User interface change data
----------------

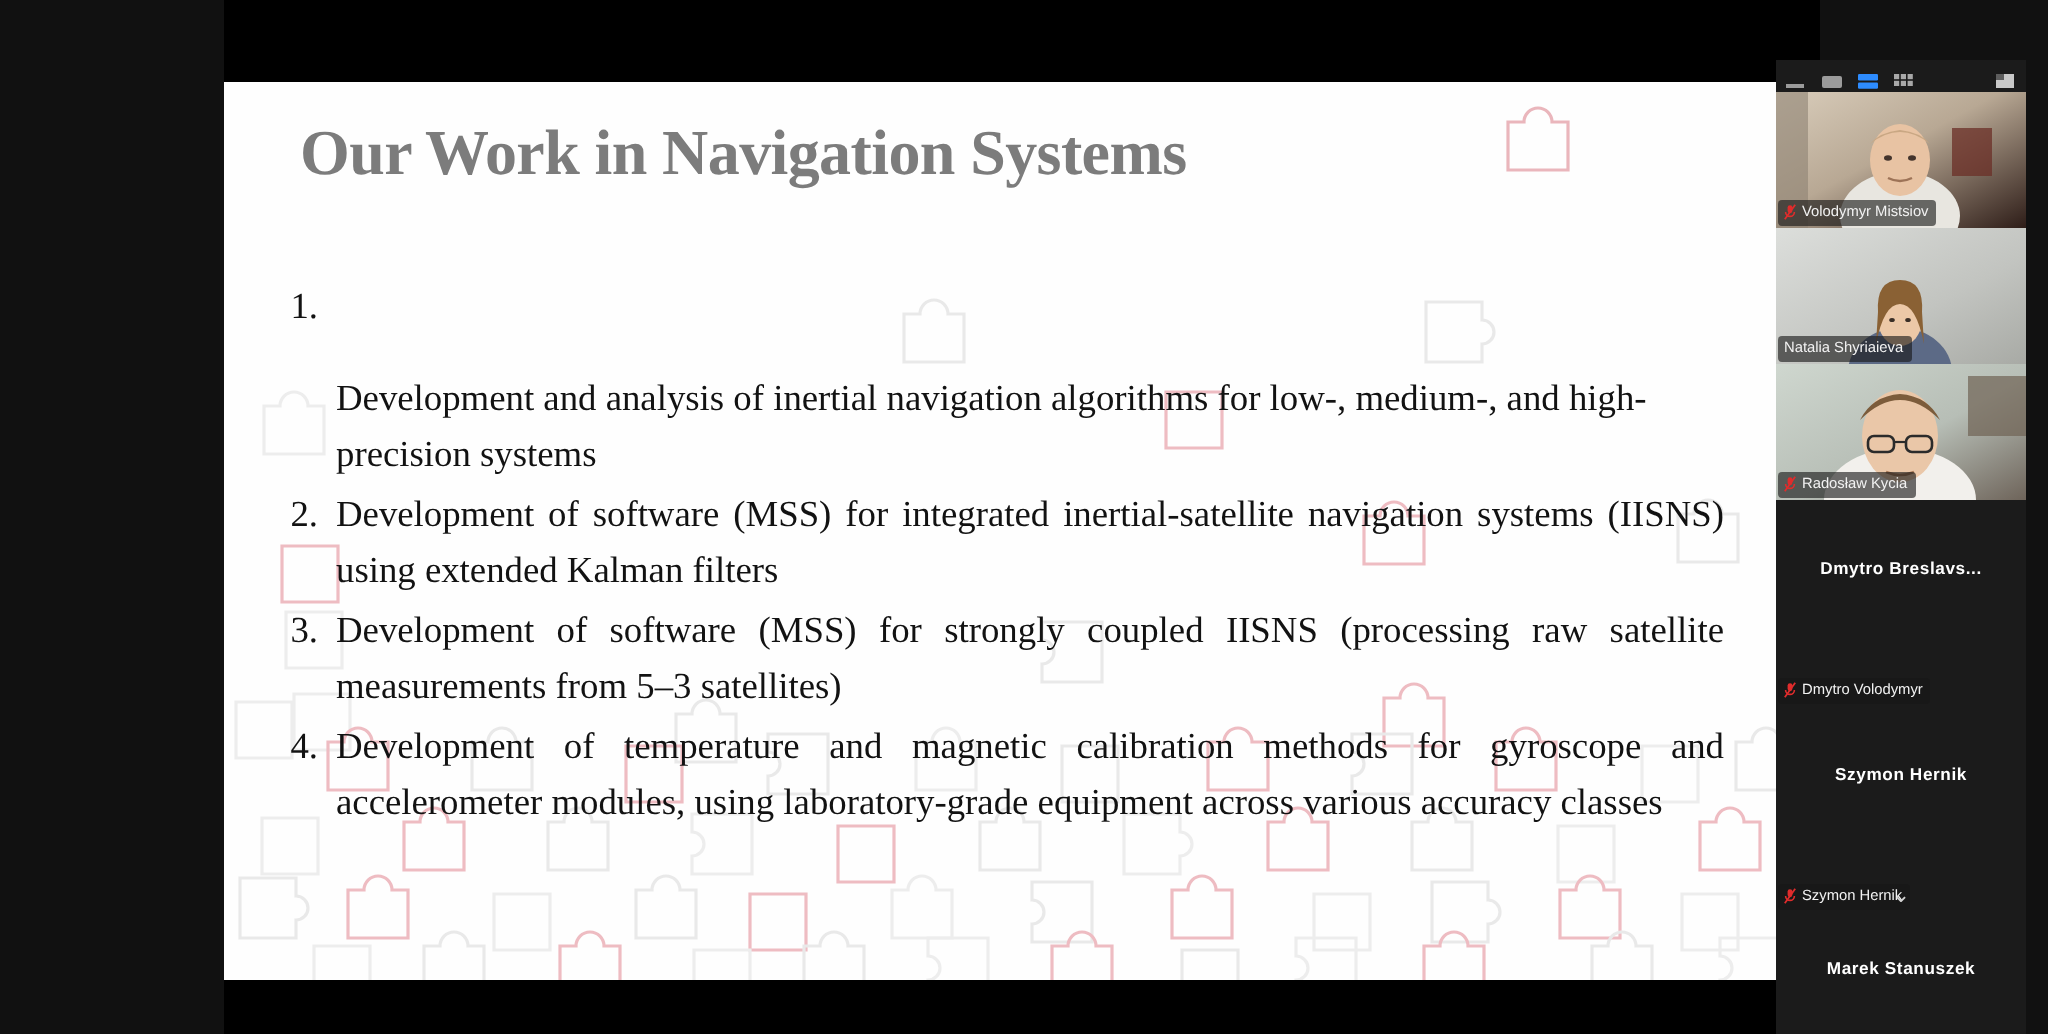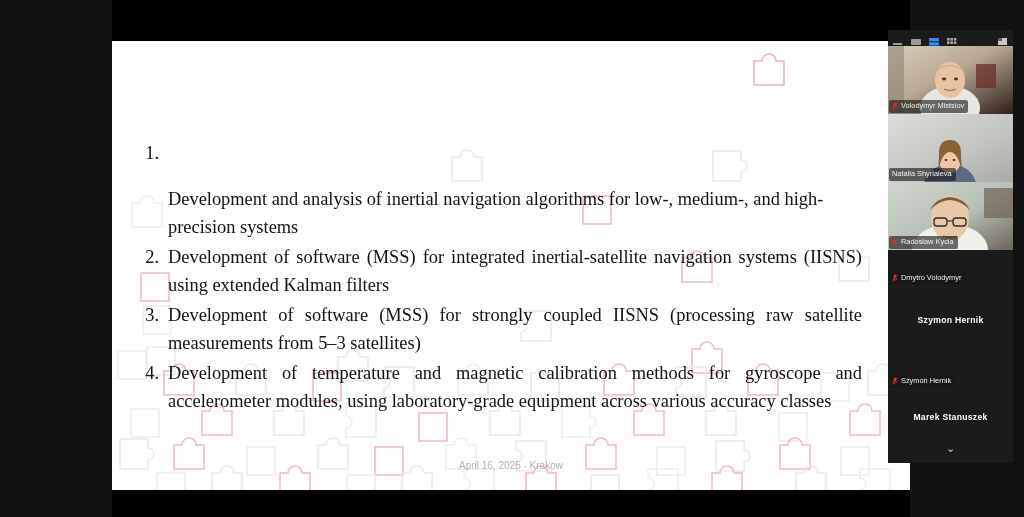--- a/index.html
+++ b/index.html
@@ -363,6 +363,7 @@
         </svg>
       </div>
 
+      <div class="slide-title">Our Work in Navigation Systems</div>
 
       <div class="slide-body">
         <div class="bullet-row">

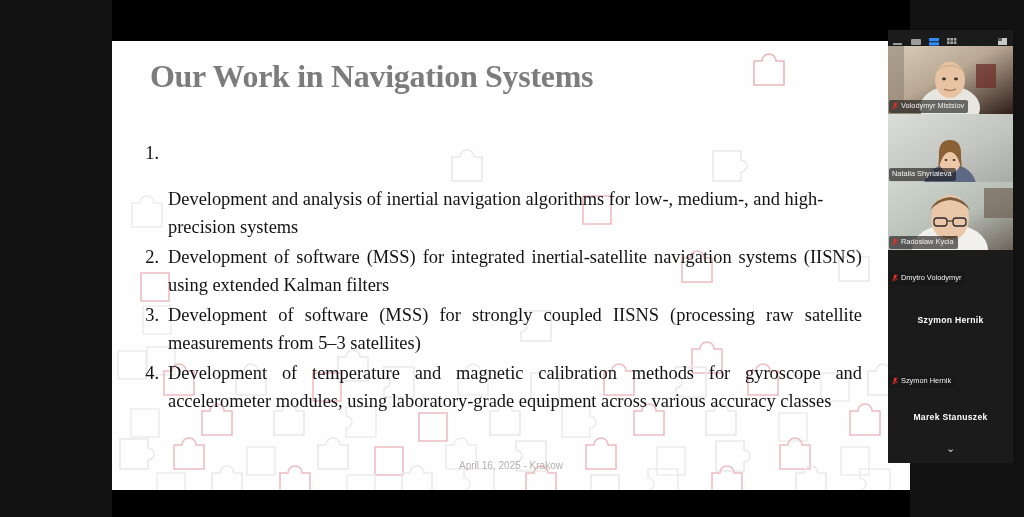--- a/index.html
+++ b/index.html
@@ -514,6 +514,9 @@
       </div>
     </div>
 
+    <div class="tile-noavatar">
+      <span class="noavatar-name">Dmytro Breslavs...</span>
+    </div>
     <div class="tile" style="height:36px;background:#1b1b1b">
       <div class="name-tag">
         <svg class="mic-off" viewBox="0 0 6 8">

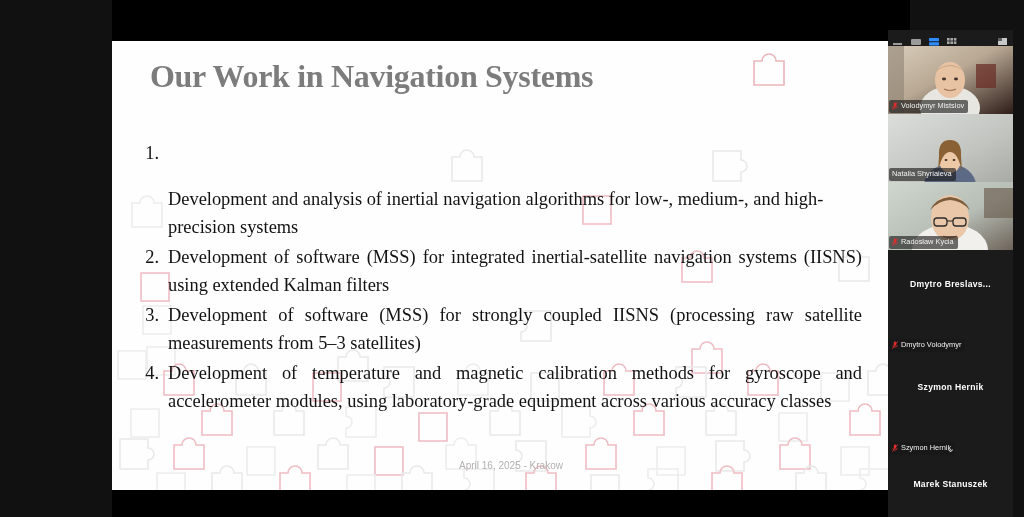--- a/index.html
+++ b/index.html
@@ -384,7 +384,6 @@
         </div>
       </div>
 
-      <div class="slide-footer-date">April 16, 2025 - Krakow</div>
       <div class="slide-footer-page">21</div>
     </div>
   </div>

----------------

*Problem statement*
Repeat word for word the lines beginning at the one with "in Navigation Systems</div>" and ending at the final line of the records above, both included, and no others. Leave the pictures out.

*Solved exercise*
+      <div class="slide-title">Our Work in Navigation Systems</div>
 
       <div class="slide-body">
         <div class="bullet-row">

--- a/index.html
+++ b/index.html
@@ -514,6 +514,9 @@
       </div>
     </div>
 
+    <div class="tile-noavatar">
+      <span class="noavatar-name">Dmytro Breslavs...</span>
+    </div>
     <div class="tile" style="height:36px;background:#1b1b1b">
       <div class="name-tag">
         <svg class="mic-off" viewBox="0 0 6 8">

--- a/index.html
+++ b/index.html
@@ -384,7 +384,6 @@
         </div>
       </div>
 
-      <div class="slide-footer-date">April 16, 2025 - Krakow</div>
       <div class="slide-footer-page">21</div>
     </div>
   </div>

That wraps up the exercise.